Why do you believe in Buddhism?


New Member
Why do you believe in Buddhism?
for me
Buddhism satisfactorily gave a rational answer to all my doubts. that I can't find an answer anywhere else or other places do not have the wisdom to answer
when I followed feel happy and peaceful
(Because in this way, until now, I am still addicted to Vipassana supination, especially Piti, I can't go anywhere, even though I know that if I do this, I will not progress, but I still can't quit.)
And as a guide to help find a solution to life's problems many times

I would like to know the reasons for each person. Why do you believe in Buddhism?:)


Well-known member
Why am I Buddhist? The short answer is that Buddhism works.

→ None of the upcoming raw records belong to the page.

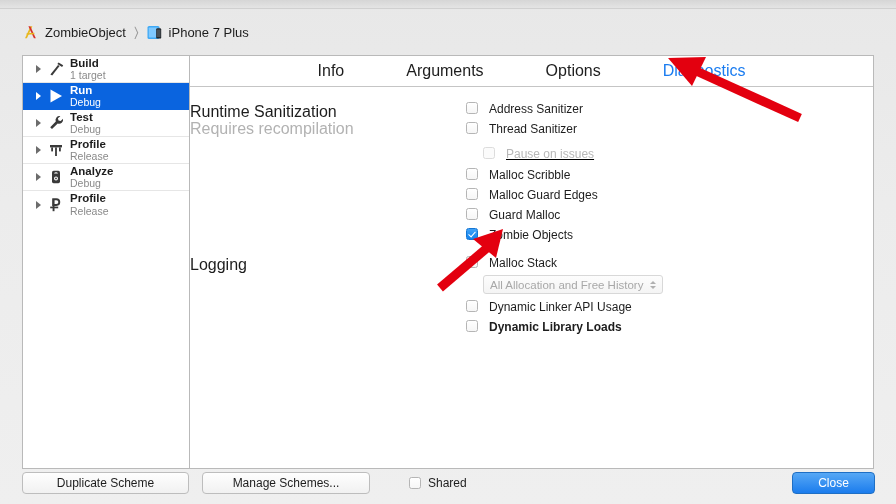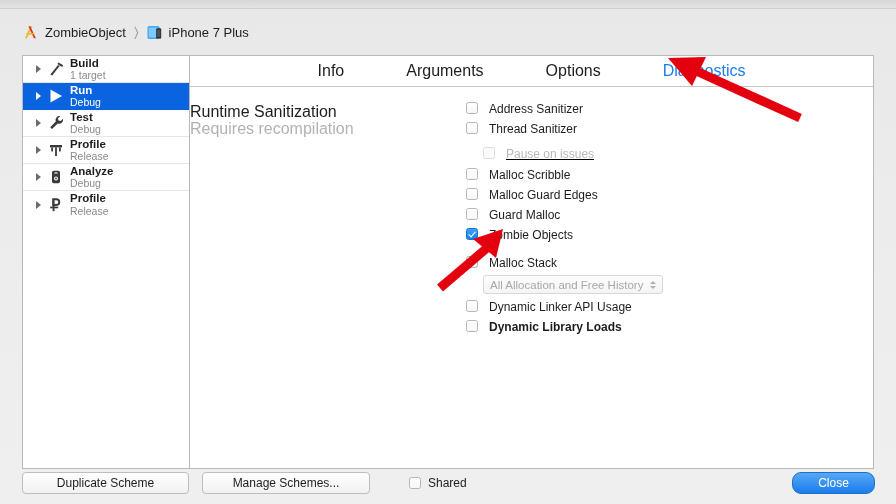--- a/index.html
+++ b/index.html
@@ -255,6 +255,7 @@
           <span class="cblabel">Zombie Objects</span>
         </div>
 
+        <div class="rlabel" style="left:0;top:169px;width:265px;">Logging</div>
 
         <div class="row" style="left:276px;top:169px;">
           <span class="cb"></span>

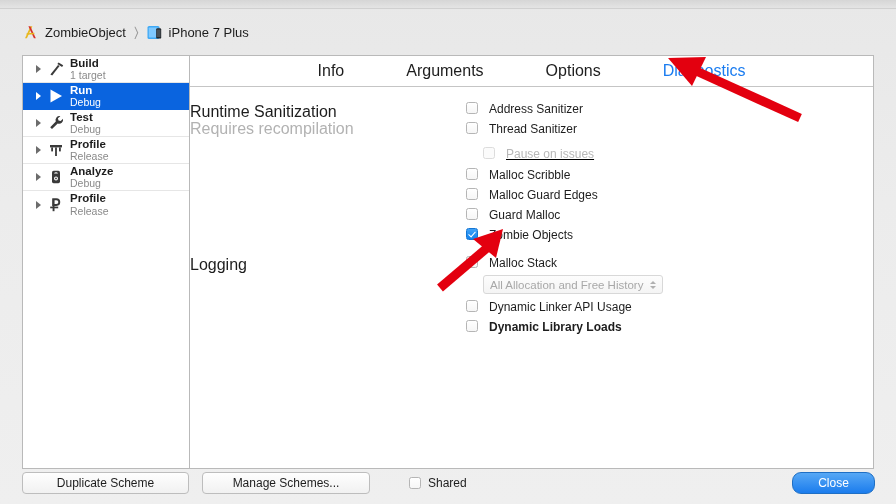--- a/index.html
+++ b/index.html
@@ -67,7 +67,7 @@
   .btn{position:absolute;height:22px;box-sizing:border-box;border:1px solid #bdbdbd;border-radius:4px;
     background:linear-gradient(to bottom,#fefefe,#f1f1f1);font-size:12px;color:#1d1d1d;
     display:flex;align-items:center;justify-content:center;}
-  .btn.primary{border:1px solid #1f6fc4;border-radius:9px;
+  .btn.primary{border:1px solid #1f6fc4;border-radius:4px;
     background:linear-gradient(to bottom,#57a8f5,#1b7ced);color:#ffffff;}
   .shared{position:absolute;display:flex;align-items:center;}
   .shared .lbl{font-size:12px;color:#1d1d1d;margin-left:7px;}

The long answer is the same but takes more words. I was brought up as a Christian. When I hit my teens I dropped religion and switched to atheism. That was mainly because I objected to the rather too common, "anyone who does not agree exactly with us is damned for eternity, especially those heretics in that church down the road," attitude I found. After a few years I moved away from atheism, I felt that while it did avoid many of the problems with Christianity it was not itself a solution. I looked at different religions to find something that would work for me. None of the Abrahamic religions attracted me – as a hangover from my atheism I still had a problem with the concepts of God and soul. Initially I was interested in Hinduism. The background of Indian religion provides a very different world view: less exclusive – everyone achieves liberation eventually, the concept of karma and a much more relaxed attitude to both other religions and to alternative variants of the same religion. Of the Hindu texts the Bhagavad Gita and Patanjali's Yoga Sutras were the ones that attracted me most. In particular there is hardly any mention of gods in the Yoga Sutras. That seemed to be an interesting direction to explore.

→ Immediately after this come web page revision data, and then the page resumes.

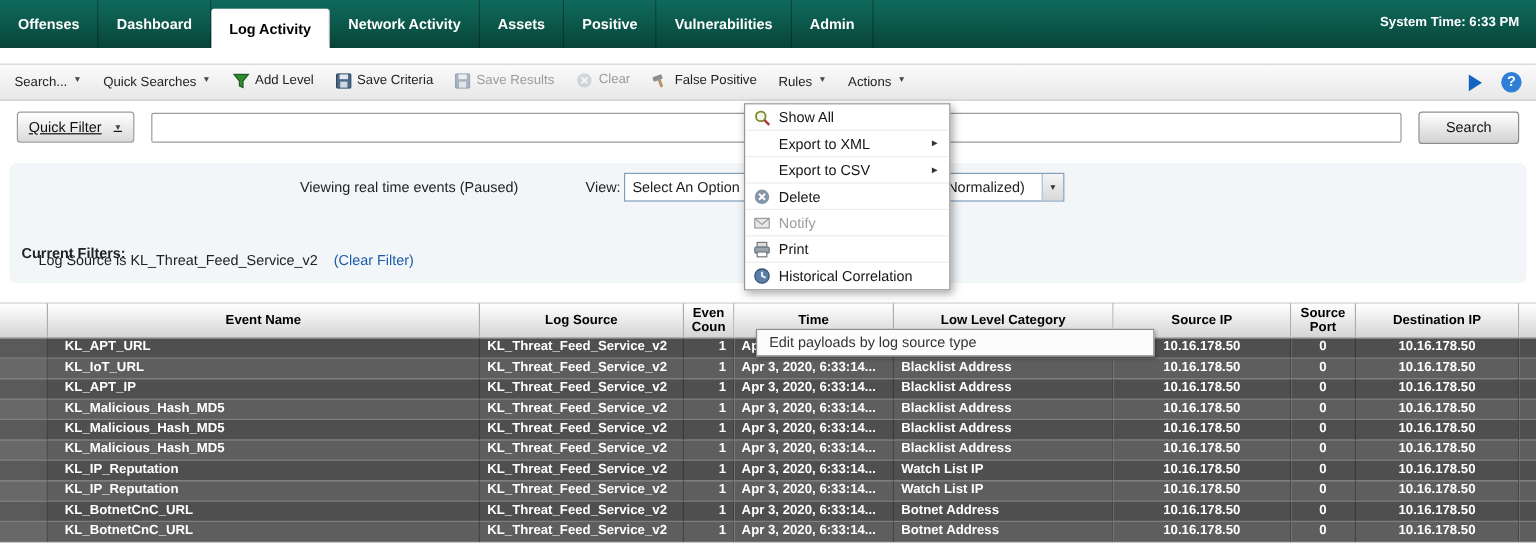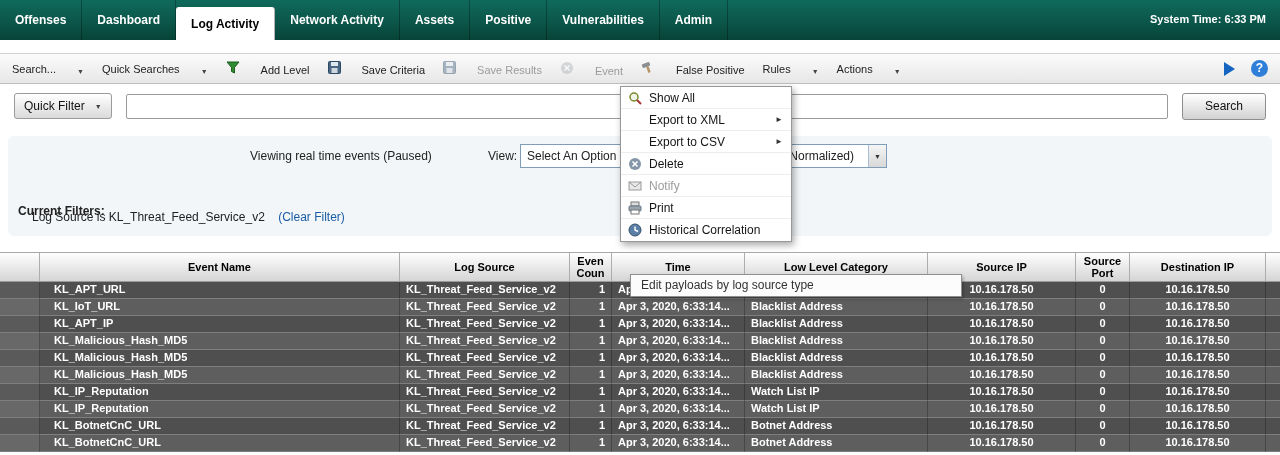--- a/index.html
+++ b/index.html
@@ -18,7 +18,7 @@
   
   .toolbar { height: 31px; background: linear-gradient(#fbfbfb,#e7e7e7); border-top: 1px solid #d2d2d2; border-bottom: 1px solid #bfbfbf; display: flex; align-items: center; padding: 0 12px; }
   .tb-items { display: flex; align-items: center; gap: 18px; }
-  .tb-item { display: flex; align-items: flex-end; gap: 21px; font-size: 11px; color: #222; cursor: pointer; white-space: nowrap; }
+  .tb-item { display: flex; align-items: flex-start; gap: 5px; font-size: 11px; color: #222; cursor: pointer; white-space: nowrap; }
   .tb-item.disabled { color: #9b9b9b; cursor: default; }
   .tb-item.disabled svg { opacity: .45; }
   .caret { font-size: 7px; color: #444; }

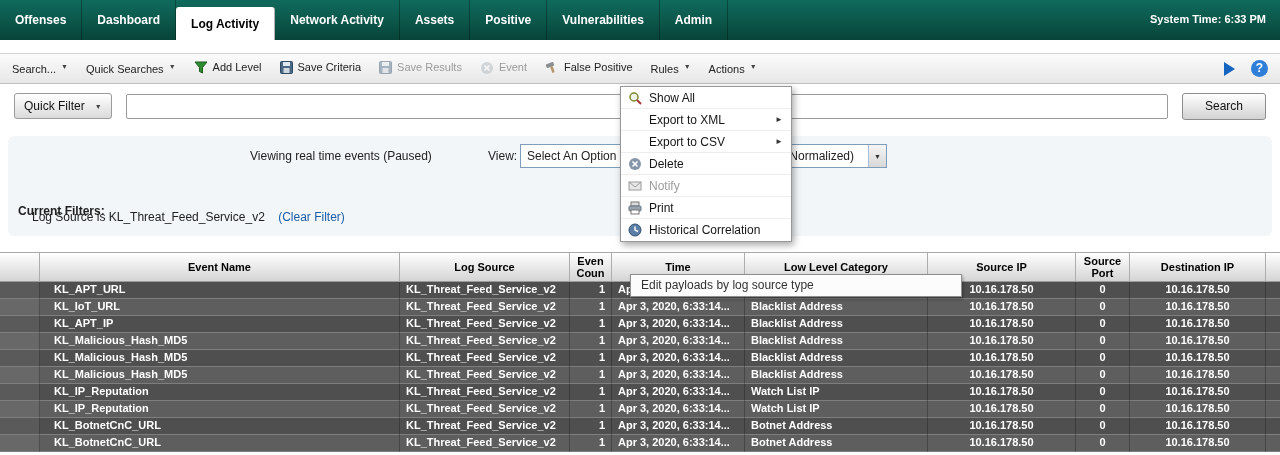--- a/index.html
+++ b/index.html
@@ -124,7 +124,7 @@
               <circle cx="7" cy="7" r="6" fill="#aab2b8"></circle>
               <path d="M4.5 4.5 L9.5 9.5 M9.5 4.5 L4.5 9.5" stroke="#fff" stroke-width="1.6"></path>
             </svg></span>
-          <span>Event</span>
+          <span>Clear</span>
         </div>
         <div class="tb-item">
           <span><svg width="14" height="13" viewBox="0 0 14 13">

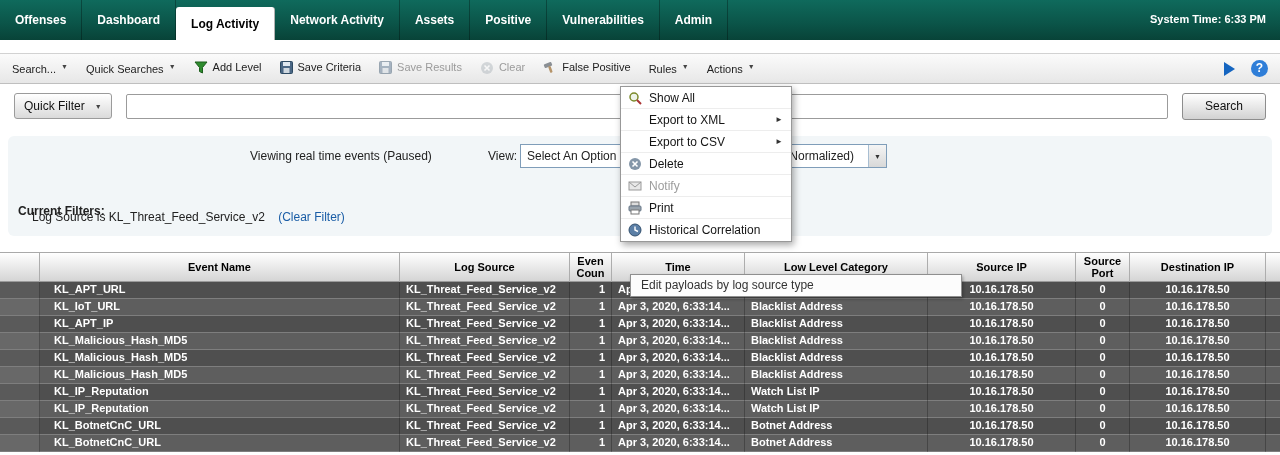--- a/index.html
+++ b/index.html
@@ -27,7 +27,7 @@
   .help { width: 17px; height: 17px; border-radius: 50%; background: #2f7ed8; color: #fff; font-weight: bold; font-size: 12px; text-align: center; line-height: 17px; cursor: pointer; }
   
   .qf-row { height: 44px; display: flex; align-items: center; padding: 0 14px; gap: 14px; background: #fff; }
-  .qf-combo { display: flex; align-items: center; gap: 10px; padding: 5px 9px; background: linear-gradient(#ffffff,#dadada); border: 1px solid #9b9b9b; border-radius: 3px; font-size: 12px; color: #111; cursor: pointer; }
+  .qf-combo { display: flex; align-items: center; gap: 10px; padding: 5px 9px; background: linear-gradient(#ffffff,#dadada); border: 1px solid #9b9b9b; border-radius: 3px; font-size: 12px; color: #111; cursor: pointer; text-decoration: underline; }
   .qf-input { flex: 1; height: 25px; border: 1px solid #9b9b9b; border-radius: 2px; font-size: 12px; padding: 0 6px; font-family: inherit; }
   .search-btn { width: 84px; height: 27px; background: linear-gradient(#ffffff,#d2d2d2); border: 1px solid #8d8d8d; border-radius: 3px; font-size: 12px; color: #111; font-family: inherit; cursor: pointer; }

Reading round Hinduism I inevitably came across Jainism and Buddhism. Jainism has souls but no gods, or at least no important gods. Buddhism has no souls and its attitude to gods is very casual – like any other living being they need to become enlightened. A mere god is far inferior to a Bodhisattva, let alone to a fully enlightened Buddha. Buddhism seemed to have the elements I was looking for: non-exclusivity, no soul, morality and while it did have gods, they were unimportant and could easily be ignored. So I tried Buddhism. I studied more on it, went to groups and to meditation classes and found that everything fitted together well and it suited the way I wanted to go.

A frequently quoted Buddhist text is the Kalama sutta which says that if we are to accept something then we have to try it first to check that it is correct:

[The Buddha said:] "Kalamas, when you yourselves know: 'These things are good; these things are not blameable; these things are praised by the wise; undertaken and observed, these things lead to benefit and happiness,' enter on and abide in them."
This advice applies to the Buddha's own words just as much as to anything else. I followed the Buddha's advice. I tried Buddhism, found that it worked and I have followed it ever since.

There is even some scientific evidence that Buddhism works: see Buddhists 'really are happier'.

Buddhism is a very practical religion. It is a sustained attempt to alleviate the suffering of a less than perfect world. Generally it succeeds. Buddhism works.